** Opening Records for the exercise block **

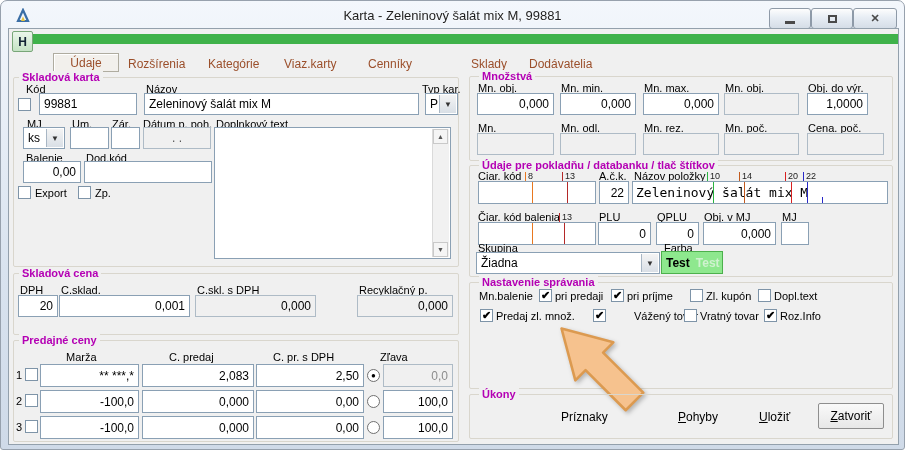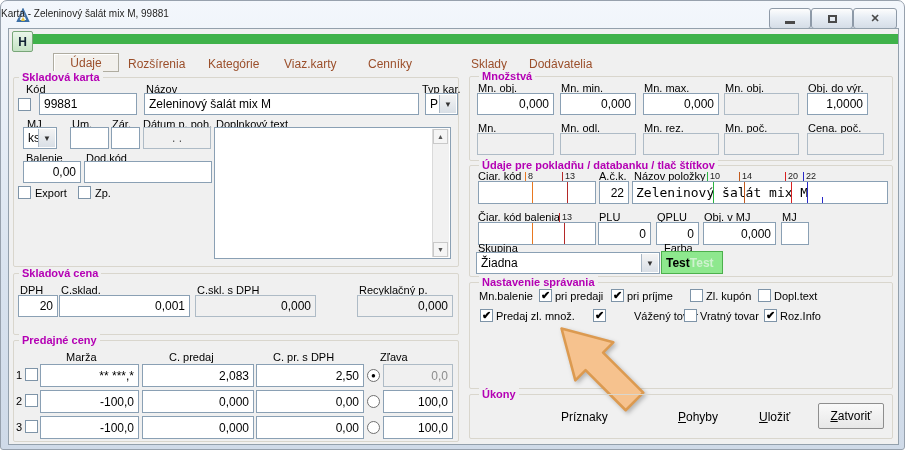--- a/index.html
+++ b/index.html
@@ -1,22 +1,22 @@
 <!DOCTYPE html>
 <html><head>
 <meta charset="utf-8">
 <style>
   html,body{margin:0;padding:0;background:#fff;font-family:"Liberation Sans",sans-serif;}
   .window{position:relative;width:905px;height:450px;box-sizing:border-box;
     background:linear-gradient(#F3F7FC,#D9E3EF 60%,#CFDAE8);
     border:1px solid #97A1AD;border-radius:7px 7px 3px 3px;overflow:hidden;}
   .client{position:absolute;left:7px;top:27px;width:889px;height:415px;
     background:#F0F0F0;border:1px solid #93A0AC;}
-  .titlebar-title{position:absolute;left:0;right:0;top:7px;
-    font-size:10px;color:#1e1e1e;text-shadow:0 1px 2px rgba(255,255,255,.9);}
+  .titlebar-title{position:absolute;left:0;right:0;top:7px;text-align:center;
+    font-size:13px;color:#1e1e1e;text-shadow:0 1px 2px rgba(255,255,255,.9);}
   .winbtn{position:absolute;top:7px;height:19px;border:1px solid #8E9AA8;border-radius:3px;
     background:linear-gradient(#FDFDFD,#E7EDF4 45%,#D5DDE7);display:flex;align-items:center;justify-content:center;}
   .glyph-min{width:10px;height:3px;background:#4a4a4a;margin-top:8px;}
   .glyph-max{width:9px;height:8px;border:2px solid #4a4a4a;box-sizing:border-box;background:transparent;}
   .glyph-close{font-size:11px;font-weight:bold;color:#4a4a4a;line-height:11px;}
   .greenbar{position:absolute;left:31px;top:33px;width:866px;height:10px;background:#3FB24A;}
   .hbtn{position:absolute;left:11px;top:30px;width:21px;height:21px;box-sizing:border-box;
     background:linear-gradient(#EAF6EA,#C4E2C4);border:1px solid #78A678;border-radius:2px;
     font-weight:bold;font-size:12px;color:#123;display:flex;align-items:center;justify-content:center;}
   .tab{position:absolute;font-size:12px;color:#9B4F2B;white-space:nowrap;cursor:default;}
@@ -39,21 +39,21 @@
     background:linear-gradient(#F4F4F4,#D9DFE6);border-left:1px solid #A8B6C4;
     display:flex;align-items:center;justify-content:center;font-size:8px;color:#333;}
   .textarea{position:absolute;box-sizing:border-box;background:#fff;border:1px solid #8AA0B4;}
   .sb{position:absolute;top:1px;bottom:1px;right:1px;width:16px;background:#F1F1F1;border-left:1px solid #DADADA;}
   .sb-btn{position:absolute;left:0;width:15px;height:15px;background:#F5F5F5;border:1px solid #C9C9C9;
     box-sizing:border-box;font-size:7px;color:#555;display:flex;align-items:center;justify-content:center;}
   .mark{position:absolute;font-size:9px;line-height:9px;color:#222;padding-left:2px;white-space:nowrap;}
   .vline{position:absolute;width:1px;}
   .mono-fld{font-family:"DejaVu Sans Mono",monospace;font-size:13px;letter-spacing:0;}
   .color-box{position:absolute;box-sizing:border-box;background:#8EE88E;border:1px solid #4CB04C;
-    display:flex;align-items:center;padding:0 4px;font-size:12px;font-weight:bold;}
+    display:flex;align-items:center;padding:0 4px;gap:6px;font-size:12px;font-weight:bold;}
   .color-box .t1{color:#000;}
   .color-box .t2{color:#CFF2CF;}
   .act{position:absolute;font-size:12px;color:#000;white-space:nowrap;cursor:default;}
   .pushbtn{position:absolute;box-sizing:border-box;border:1px solid #8E8E8E;border-radius:2px;
     background:linear-gradient(#F9F9F9,#E7E7E7);font-size:12px;display:flex;align-items:center;justify-content:center;}
   .hdr{position:absolute;font-size:11px;color:#000;white-space:nowrap;}
 </style>
 </head>
 <body>
 
@@ -97,21 +97,21 @@
   <div class="fld" style="left:143px;top:92px;width:275px;height:22px">Zeleninový šalát mix M</div>
   <div class="fld" style="left:424px;top:92px;width:33px;height:22px">
     <span>P</span>
     <span class="combo-btn">▼</span>
   </div>
   <span class="lbl" style="left:26px;top:117px">MJ</span>
   <span class="lbl" style="left:71px;top:117px">Um.</span>
   <span class="lbl" style="left:111px;top:117px">Zár.</span>
   <span class="lbl" style="left:142px;top:117px">Dátum p. poh.</span>
   <span class="lbl" style="left:215px;top:117px">Doplnkový text</span>
-  <div class="fld" style="left:22px;top:126px;width:34px;height:22px">
+  <div class="fld" style="left:22px;top:126px;width:42px;height:22px">
     <span>ks</span>
     <span class="combo-btn">▼</span>
   </div>
   <div class="fld" style="left:69px;top:126px;width:39px;height:22px"></div>
   <div class="fld" style="left:110px;top:126px;width:29px;height:22px"></div>
   <div class="fld dis" style="left:142px;top:126px;width:68px;height:22px;justify-content:center;color:#555">. .</div>
   <div class="textarea" style="left:213px;top:126px;width:237px;height:132px">
     <span style="position:absolute;left:3px;top:2px;font-size:12px"></span>
     <div class="sb">
       <span class="sb-btn" style="top:0">▲</span>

** Closing Records for the exercise block **

**Action item:** Above are the records; give them all again exactly, apart from the pictures.

**Solution for this task:**
--- a/index.html
+++ b/index.html
@@ -1,22 +1,22 @@
 <!DOCTYPE html>
 <html><head>
 <meta charset="utf-8">
 <style>
   html,body{margin:0;padding:0;background:#fff;font-family:"Liberation Sans",sans-serif;}
   .window{position:relative;width:905px;height:450px;box-sizing:border-box;
     background:linear-gradient(#F3F7FC,#D9E3EF 60%,#CFDAE8);
     border:1px solid #97A1AD;border-radius:7px 7px 3px 3px;overflow:hidden;}
   .client{position:absolute;left:7px;top:27px;width:889px;height:415px;
     background:#F0F0F0;border:1px solid #93A0AC;}
-  .titlebar-title{position:absolute;left:0;right:0;top:7px;
-    font-size:10px;color:#1e1e1e;text-shadow:0 1px 2px rgba(255,255,255,.9);}
+  .titlebar-title{position:absolute;left:0;right:0;top:7px;text-align:center;
+    font-size:13px;color:#1e1e1e;text-shadow:0 1px 2px rgba(255,255,255,.9);}
   .winbtn{position:absolute;top:7px;height:19px;border:1px solid #8E9AA8;border-radius:3px;
     background:linear-gradient(#FDFDFD,#E7EDF4 45%,#D5DDE7);display:flex;align-items:center;justify-content:center;}
   .glyph-min{width:10px;height:3px;background:#4a4a4a;margin-top:8px;}
   .glyph-max{width:9px;height:8px;border:2px solid #4a4a4a;box-sizing:border-box;background:transparent;}
   .glyph-close{font-size:11px;font-weight:bold;color:#4a4a4a;line-height:11px;}
   .greenbar{position:absolute;left:31px;top:33px;width:866px;height:10px;background:#3FB24A;}
   .hbtn{position:absolute;left:11px;top:30px;width:21px;height:21px;box-sizing:border-box;
     background:linear-gradient(#EAF6EA,#C4E2C4);border:1px solid #78A678;border-radius:2px;
     font-weight:bold;font-size:12px;color:#123;display:flex;align-items:center;justify-content:center;}
   .tab{position:absolute;font-size:12px;color:#9B4F2B;white-space:nowrap;cursor:default;}
@@ -39,21 +39,21 @@
     background:linear-gradient(#F4F4F4,#D9DFE6);border-left:1px solid #A8B6C4;
     display:flex;align-items:center;justify-content:center;font-size:8px;color:#333;}
   .textarea{position:absolute;box-sizing:border-box;background:#fff;border:1px solid #8AA0B4;}
   .sb{position:absolute;top:1px;bottom:1px;right:1px;width:16px;background:#F1F1F1;border-left:1px solid #DADADA;}
   .sb-btn{position:absolute;left:0;width:15px;height:15px;background:#F5F5F5;border:1px solid #C9C9C9;
     box-sizing:border-box;font-size:7px;color:#555;display:flex;align-items:center;justify-content:center;}
   .mark{position:absolute;font-size:9px;line-height:9px;color:#222;padding-left:2px;white-space:nowrap;}
   .vline{position:absolute;width:1px;}
   .mono-fld{font-family:"DejaVu Sans Mono",monospace;font-size:13px;letter-spacing:0;}
   .color-box{position:absolute;box-sizing:border-box;background:#8EE88E;border:1px solid #4CB04C;
-    display:flex;align-items:center;padding:0 4px;font-size:12px;font-weight:bold;}
+    display:flex;align-items:center;padding:0 4px;gap:6px;font-size:12px;font-weight:bold;}
   .color-box .t1{color:#000;}
   .color-box .t2{color:#CFF2CF;}
   .act{position:absolute;font-size:12px;color:#000;white-space:nowrap;cursor:default;}
   .pushbtn{position:absolute;box-sizing:border-box;border:1px solid #8E8E8E;border-radius:2px;
     background:linear-gradient(#F9F9F9,#E7E7E7);font-size:12px;display:flex;align-items:center;justify-content:center;}
   .hdr{position:absolute;font-size:11px;color:#000;white-space:nowrap;}
 </style>
 </head>
 <body>
 
@@ -97,21 +97,21 @@
   <div class="fld" style="left:143px;top:92px;width:275px;height:22px">Zeleninový šalát mix M</div>
   <div class="fld" style="left:424px;top:92px;width:33px;height:22px">
     <span>P</span>
     <span class="combo-btn">▼</span>
   </div>
   <span class="lbl" style="left:26px;top:117px">MJ</span>
   <span class="lbl" style="left:71px;top:117px">Um.</span>
   <span class="lbl" style="left:111px;top:117px">Zár.</span>
   <span class="lbl" style="left:142px;top:117px">Dátum p. poh.</span>
   <span class="lbl" style="left:215px;top:117px">Doplnkový text</span>
-  <div class="fld" style="left:22px;top:126px;width:34px;height:22px">
+  <div class="fld" style="left:22px;top:126px;width:42px;height:22px">
     <span>ks</span>
     <span class="combo-btn">▼</span>
   </div>
   <div class="fld" style="left:69px;top:126px;width:39px;height:22px"></div>
   <div class="fld" style="left:110px;top:126px;width:29px;height:22px"></div>
   <div class="fld dis" style="left:142px;top:126px;width:68px;height:22px;justify-content:center;color:#555">. .</div>
   <div class="textarea" style="left:213px;top:126px;width:237px;height:132px">
     <span style="position:absolute;left:3px;top:2px;font-size:12px"></span>
     <div class="sb">
       <span class="sb-btn" style="top:0">▲</span>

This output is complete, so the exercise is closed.